Today was record-setting day for EMC’s desktop virtualization team.
EMC was able to boot up 1,000 virtual desktops in a record eight minutes with its EMC FAST Suite, which includes EMC FAST VP technology and EMC FAST Cache, according to Dorian Naveh, EMC’s Senior Director of Technology Alliances.
“We used flash drives, that’s what was unique,” Naveh told Wikibon’s Dave Vellante live inside theCube at Citrix Synergy 2011. “Two flash drives and we took the SAS drives down from 100 SAS drives to just 20.”
The feat is important because one factor holding back desktop virtualization is the difficulty in overcoming boot storms, or large numbers of users turning on their virtual desktops at the same time causing delays. “Typically that takes 10 to 30 to who knows how many minutes,” Naveh said.
Its all part of EMC’ effort to extend its virtualization prowess, heretofore focused on servers, to the desktop, Naveh said. EMC partners closely with Citrix Systems and its XenDesktop offering.
“I don’t know that EMC has necessarily been known for its desktop virtualization business,” Naveh said. “We’re really taking a hard look at that business and we’re seeing there is a tremendous amount of opportunity. And in order for us to play [in that space] we had to get much more serious.”
Naveh said cost-effectiveness is one of the keys to succeeding in the desktop virtualization market, which is why EMC thinks its ability to virtualize 1,000 desktops with as little as 20 SAS drives is an important step for the company. Flash also plays a critical role.
“It’s about tiering,” Naveh said. “Flash helps accelerate, helps do the things that dozens of other drives would actually do in a smaller form-factor.”
But 1,000 seat-deployments aren’t the norm.
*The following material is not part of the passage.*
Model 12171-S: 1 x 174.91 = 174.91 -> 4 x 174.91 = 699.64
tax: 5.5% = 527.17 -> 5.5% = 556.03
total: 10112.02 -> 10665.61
Naveh said EMC architects virtual desktop infrastructures for a number of small customers, with 30 to 50 end-users, as well as a growing number of deployments in the 500-seat range.
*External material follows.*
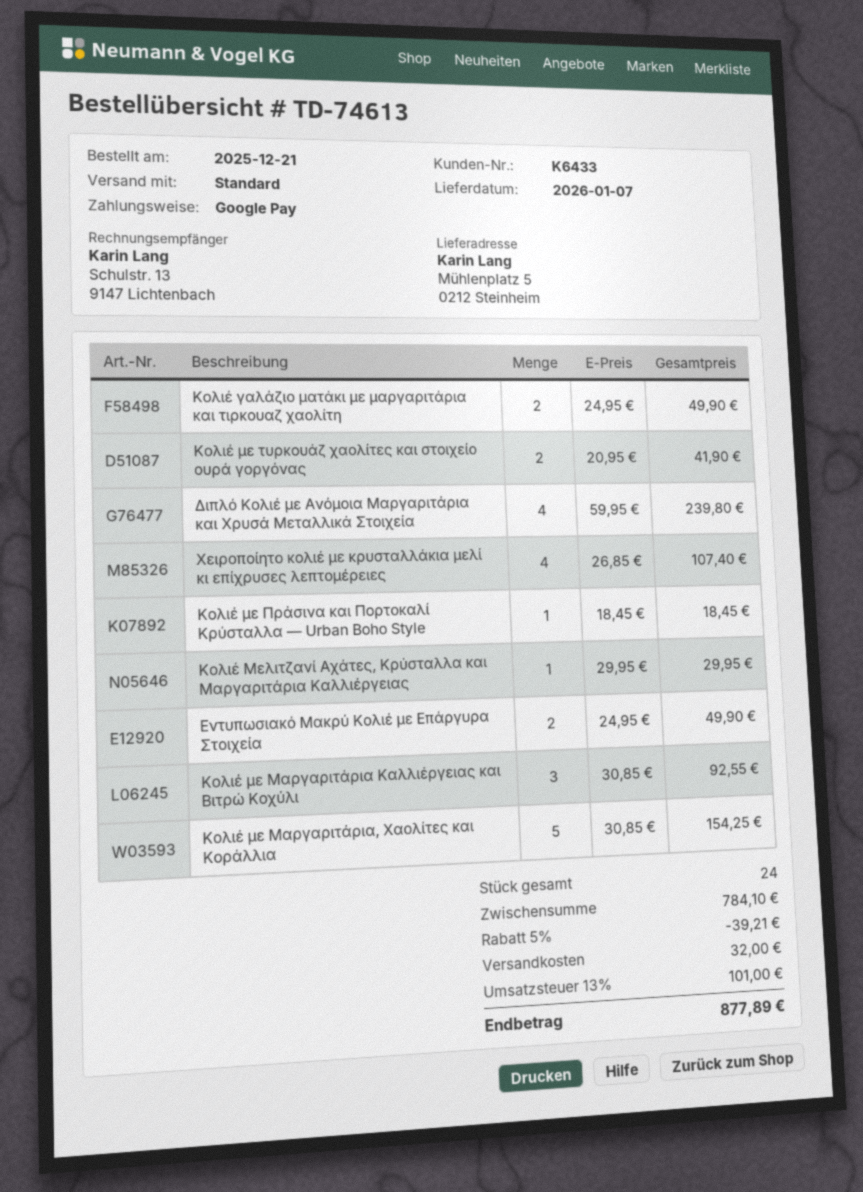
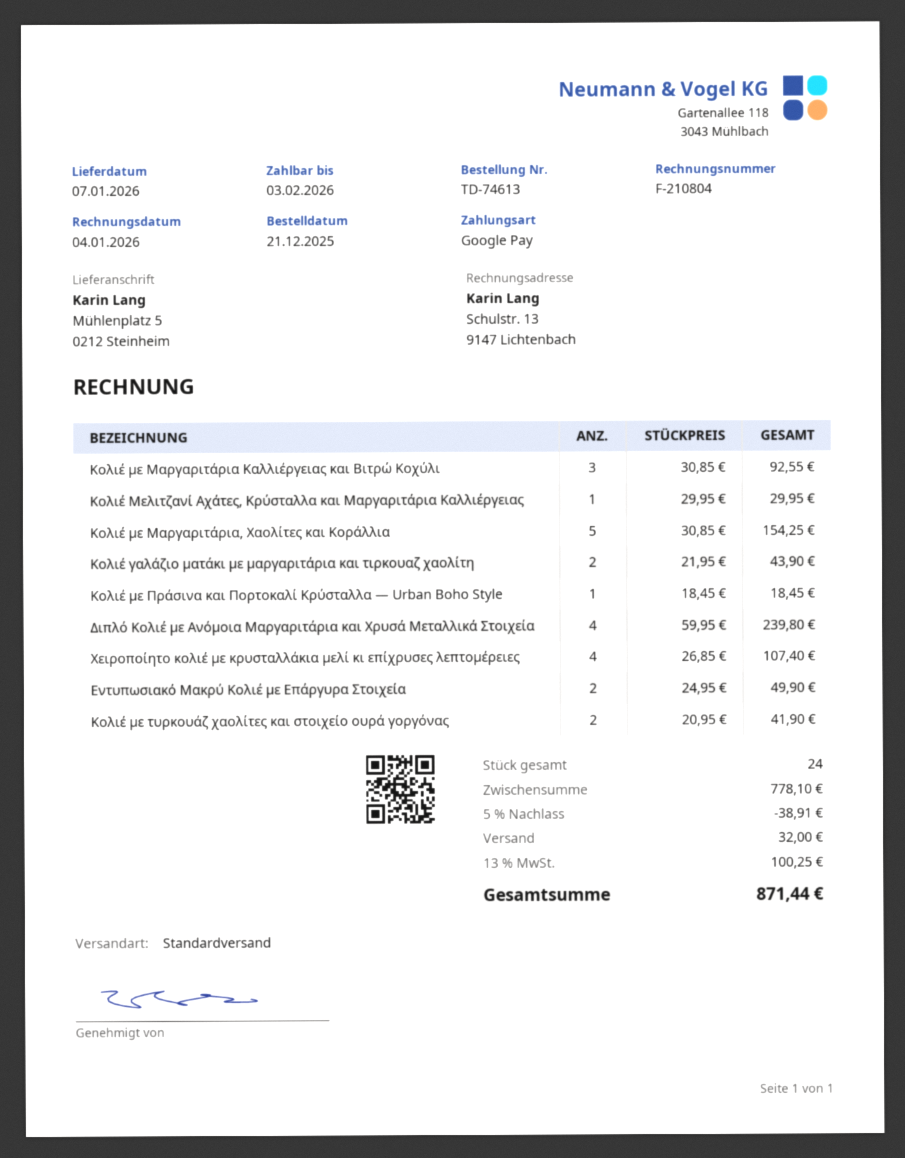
Κολιέ γαλάζιο ματάκι με μαργαριτάρια και τιρκουαζ χαολίτη: 2 x 24.95 = 49.90 -> 2 x 21.95 = 43.90
subtotal: 784.10 -> 778.10
discount: 5% = 39.21 -> 5% = 38.91
tax: 13% = 101.00 -> 13% = 100.25
total: 877.89 -> 871.44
Naveh, whose organization reports directly to Prasad Rampalli, EMC’s Senior Vice President of Solutions Engineering, is deeply focused on EMC’s partnership with Citrix. There is a potential large opportunity with Citrix, as the company looks to shift millions of customers from XenApp licenses to XenDesktop licenses, Naveh said.
As for jumpstarting adoption of desktop virtualization, which Naveh agreed is far from mainstream, the key is helping customers understand it is just as much a driver of business value as it is a cost-cutting technology.